# Instructions to follow
The expected answer is every line of the material that contains the word "PSDE".

# Supplied records
# # # #

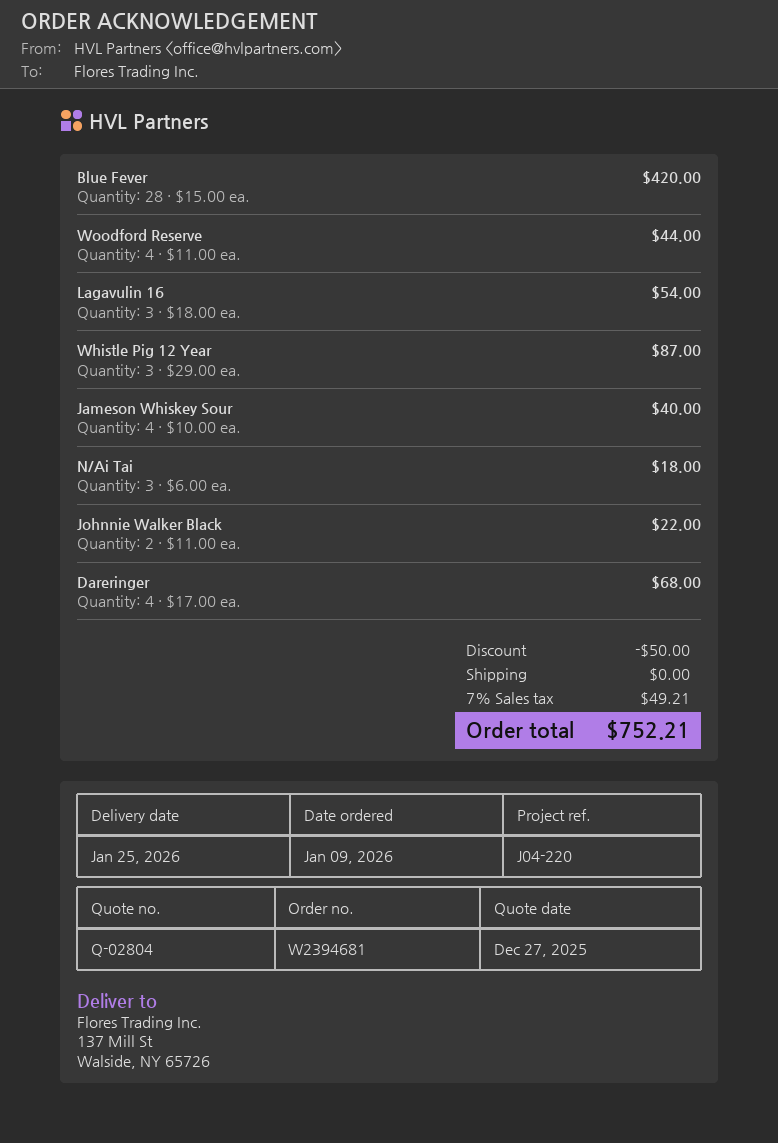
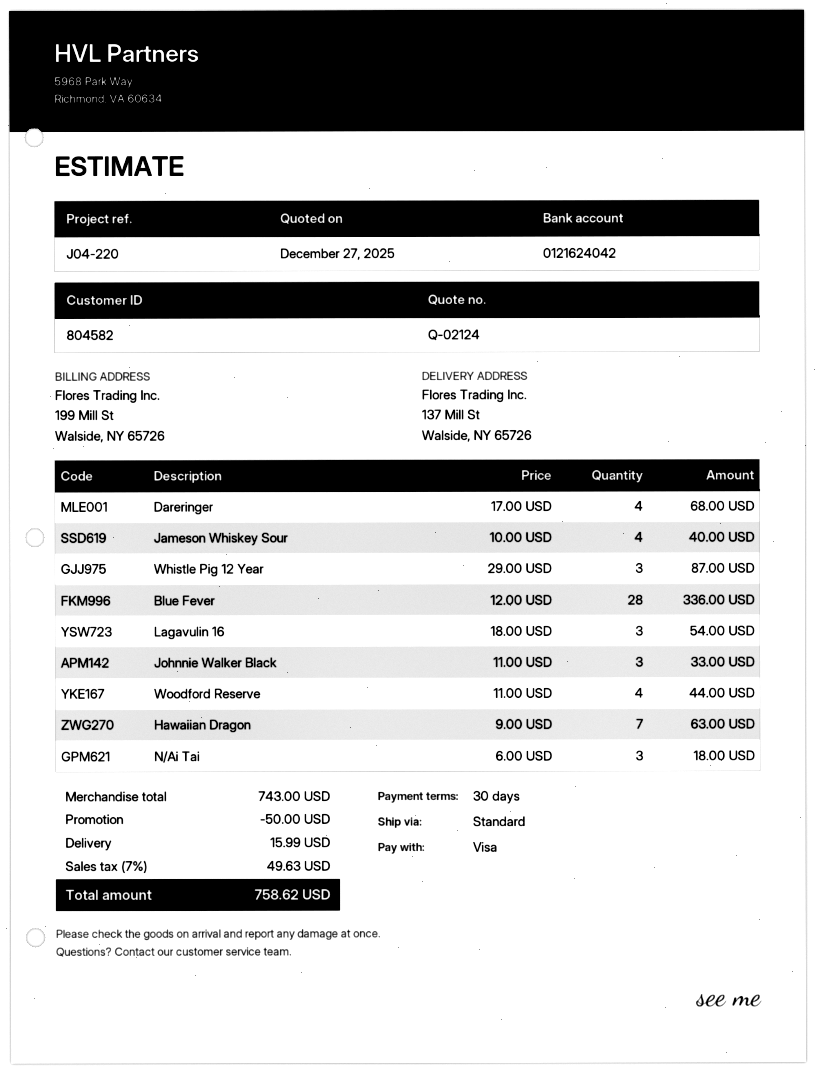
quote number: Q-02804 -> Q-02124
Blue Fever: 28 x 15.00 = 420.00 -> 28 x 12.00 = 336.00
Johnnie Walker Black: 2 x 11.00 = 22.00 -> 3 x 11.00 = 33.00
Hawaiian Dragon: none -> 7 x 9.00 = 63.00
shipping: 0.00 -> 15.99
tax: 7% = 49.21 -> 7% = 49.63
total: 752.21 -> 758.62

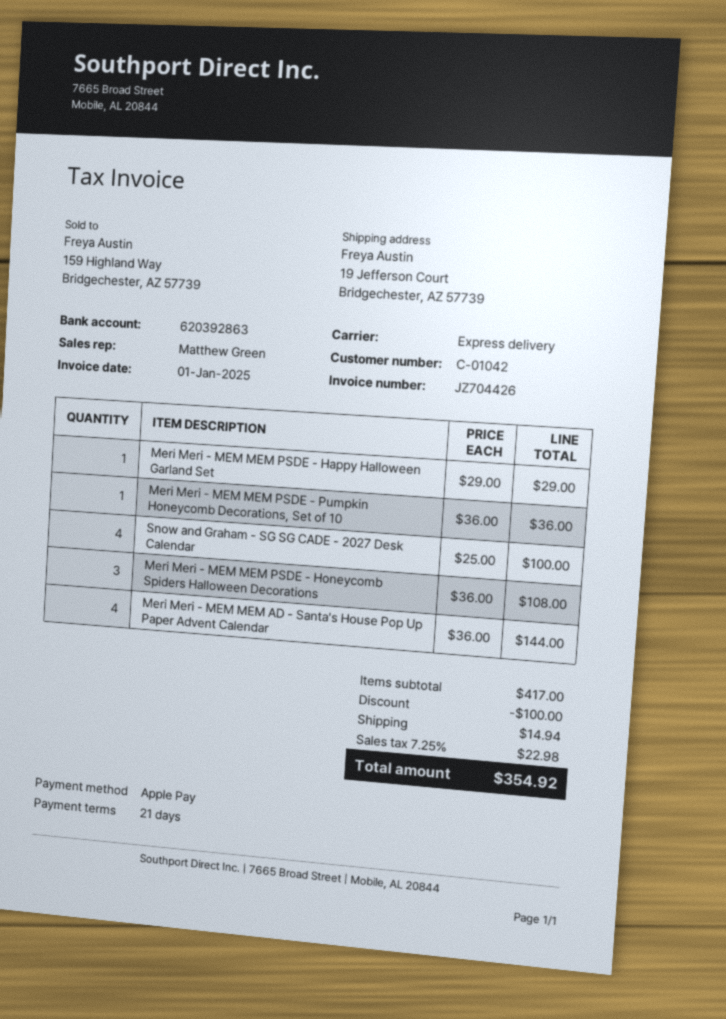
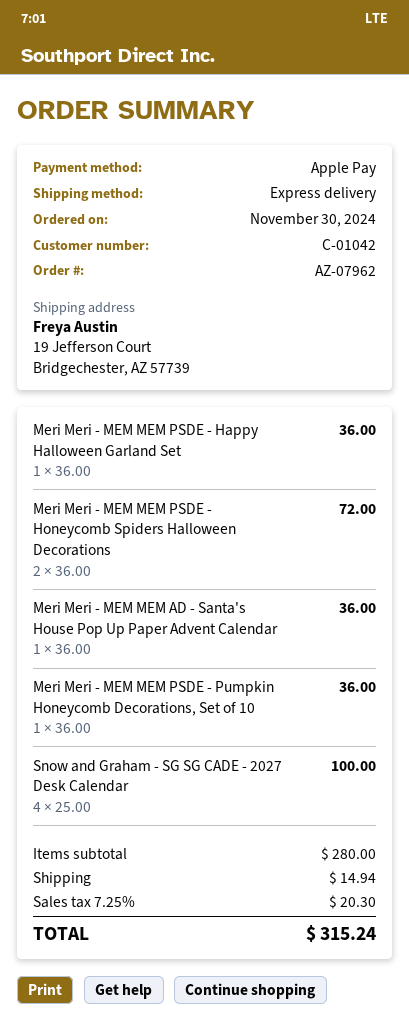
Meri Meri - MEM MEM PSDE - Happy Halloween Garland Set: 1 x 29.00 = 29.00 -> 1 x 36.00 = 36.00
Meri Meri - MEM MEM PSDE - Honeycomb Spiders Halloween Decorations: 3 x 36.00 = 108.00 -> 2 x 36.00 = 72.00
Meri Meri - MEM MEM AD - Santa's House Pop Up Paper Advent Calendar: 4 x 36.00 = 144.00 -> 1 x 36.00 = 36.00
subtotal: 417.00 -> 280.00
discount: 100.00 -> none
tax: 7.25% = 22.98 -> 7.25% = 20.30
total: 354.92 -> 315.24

# # # #

# Response area
Meri Meri - MEM MEM PSDE - Happy Halloween Garland Set: 1 x 29.00 = 29.00 -> 1 x 36.00 = 36.00
Meri Meri - MEM MEM PSDE - Honeycomb Spiders Halloween Decorations: 3 x 36.00 = 108.00 -> 2 x 36.00 = 72.00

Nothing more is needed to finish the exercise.